You will be my friend. That is a "classic" specimen of a Ven Rhom so you will get something very similar... you won't be disappointed. Ven Rhoms look great...







!


----------



## b_ack51 (Feb 11, 2003)

Ven Rhoms are the best. Can't wait to see pics of your new pick up.


----------



## nswhite (Mar 23, 2005)

What a cool looking P. good luck with the new rhom.


----------



## brutusbeefcake (Dec 8, 2004)

I see you took my advice octane???!!!! sweet move--- i fed mine for the first time in a few days last night and man he was pounding the smelt... his hump is really starting to fill out to!! awesome fish hannibal!!!



sprfunk said:


> with shiping? that is almost the same price as the sick one. nice pickup


oh hell yeah!!!!!! thats you(one who was gonna buy that rhom) then you took my advice times 2! see what i mean you went from getting that messed up rhom and for only $150 more your getting the most badass rhom availible- great move!


----------



## catattack (Apr 11, 2006)

oh hell yeah!!!!!! thats you(one who was gonna buy that rhom) then you took my advice times 2! see what i mean you went from getting that messed up rhom and for only $150 more your getting the most badass rhom availible- great move!
[/quote]

Yep...I debated for about 5 minutes after you told me what to do..i emailed george right then and he responded right back and the rest is history...thanks Brutus I owe it to you man.


----------



## brutusbeefcake (Dec 8, 2004)

no no no-
you owe yourself dude!!! cant wait to see pics of that guy... 7 in is a great size too......... you def made the right desicion


----------



## robert b (Nov 1, 2005)

congrats







good luck with the fish


----------



## 2PiRaNhA~2FuRrY (Nov 1, 2005)

$250 for 7" Vinny ?? you could just add $100 and get yourself a 11" diamond plus shipping. j/k cant wait to see the pic. I know George have some nice Vinny when i went to SA.


----------



## brutusbeefcake (Dec 8, 2004)

2PiRaNhA~2FuRrY said:


> $250 for 7" Vinny ?? you could just add $100 and get yourself a 11" diamond plus shipping. j/k cant wait to see the pic. I know George have some nice Vinny when i went to SA.
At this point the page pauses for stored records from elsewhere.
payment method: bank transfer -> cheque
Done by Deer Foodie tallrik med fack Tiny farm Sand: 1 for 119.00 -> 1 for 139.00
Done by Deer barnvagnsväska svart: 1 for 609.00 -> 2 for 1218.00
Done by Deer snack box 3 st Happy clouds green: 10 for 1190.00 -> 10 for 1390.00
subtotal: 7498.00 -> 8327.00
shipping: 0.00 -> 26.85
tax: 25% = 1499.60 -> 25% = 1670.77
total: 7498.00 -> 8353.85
diamonds are nice but vinnys are in a class of their own... they are the king of kings!







just be patient with him octane... if mine were anyother fish id probably gotten fed up with him by now! but aint gonna happen, this guy is stayin in my tank... and also mine took a month to eat(frozen) so like i said you may or may not have to be real patient. just be prepared


----------



## chomp chomp (Oct 28, 2003)

Nice choice Octane.. can't wait to see the pics

Vinnys are sweet looking Rhoms. I first bought a diamond and 6 months later went out and got a vinny.

Hanibal, nice looking vinny!


----------



## catattack (Apr 11, 2006)

Bad f*cking news!!! my package was delivered in a damp box with no weight and a dead f*cking rhom.....Im so dissapointed!! I want another rhom or my money back...i thought george packed his fish well too...


----------



## 2PiRaNhA~2FuRrY (Nov 1, 2005)

OCTane said:


> Bad f*cking news!!! my package was delivered in a damp box with no weight and a dead f*cking rhom.....Im so dissapointed!! I want another rhom or my money back...i thought george packed his fish well too...
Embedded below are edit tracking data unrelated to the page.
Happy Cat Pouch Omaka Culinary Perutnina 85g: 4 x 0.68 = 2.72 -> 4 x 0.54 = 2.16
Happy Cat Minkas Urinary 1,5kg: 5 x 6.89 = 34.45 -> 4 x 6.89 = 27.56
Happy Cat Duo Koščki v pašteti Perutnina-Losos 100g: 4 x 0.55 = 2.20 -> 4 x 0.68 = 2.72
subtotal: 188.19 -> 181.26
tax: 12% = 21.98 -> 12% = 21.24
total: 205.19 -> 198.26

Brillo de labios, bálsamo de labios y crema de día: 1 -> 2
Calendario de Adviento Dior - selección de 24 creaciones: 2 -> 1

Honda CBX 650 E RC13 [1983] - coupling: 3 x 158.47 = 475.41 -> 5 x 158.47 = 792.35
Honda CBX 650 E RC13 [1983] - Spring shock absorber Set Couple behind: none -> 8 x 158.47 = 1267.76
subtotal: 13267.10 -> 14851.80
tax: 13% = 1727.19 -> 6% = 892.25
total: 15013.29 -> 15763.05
i know you are upset! but i know George know how to packed. he are exspert on it, it could be the delivery person.

post some dead rhom pic. sorry for the loss.....it suck but i'm 100% sure that George will give you your money back for replace you with new rhom.


----------



## piranha_guy_dan (Oct 4, 2004)

george and pedro are well known and im sure that george will fix this problem for you. if he wasnt a decent guy he wouldnt be so well known. just contact him and let us know what happens


----------



## Oscar5001 (Sep 22, 2005)

Damn dude that really sucks. Like everyone else has said, I'm sure it wasn't George's fault. George and Pedro and the shizz when it comes to packing and shipping. Hope it works out for you.


----------



## chomp chomp (Oct 28, 2003)

that sucks, email george about it. He wil not be intown for a few weeks as he is in Venezuela fishing....just be patient

I always have my fish shipped air cargo as I do not trust any delivery service.


----------



## Badrad1532 (Apr 15, 2006)

Sorry for Your loss dude. Atleast you will get your money or store credit


----------



## phishin06 (Jun 11, 2003)

dude...that blows!! sorry man. can you post pics of it before you have to send it back?

ALSO: IMPORTANT. Make sure you report this dead fish ASAP. George being out of town needs to know when the casualty occured. Call the store or send an email. Good luck!


----------



## Dr. Giggles (Oct 18, 2003)

Wasn't the rhom packed in like a plastic bottle or tupperware container thing. If so you need to contact the delivery company immediately to file a complaint. They only give you a short time like 24 hours to call a complaint. I doubt George would pack a rhom in a bag without being in another container. You need to take pics to have George back up your purchase.


----------



## phishin06 (Jun 11, 2003)

jerry_plakyda said:


> Wasn't the rhom packed in like a plastic bottle or tupperware container thing. If so you need to contact the delivery company immediately to file a complaint. They only give you a short time like 24 hours to call a complaint. I doubt George would pack a rhom in a bag without being in another container. You need to take pics to have George back up your purchase.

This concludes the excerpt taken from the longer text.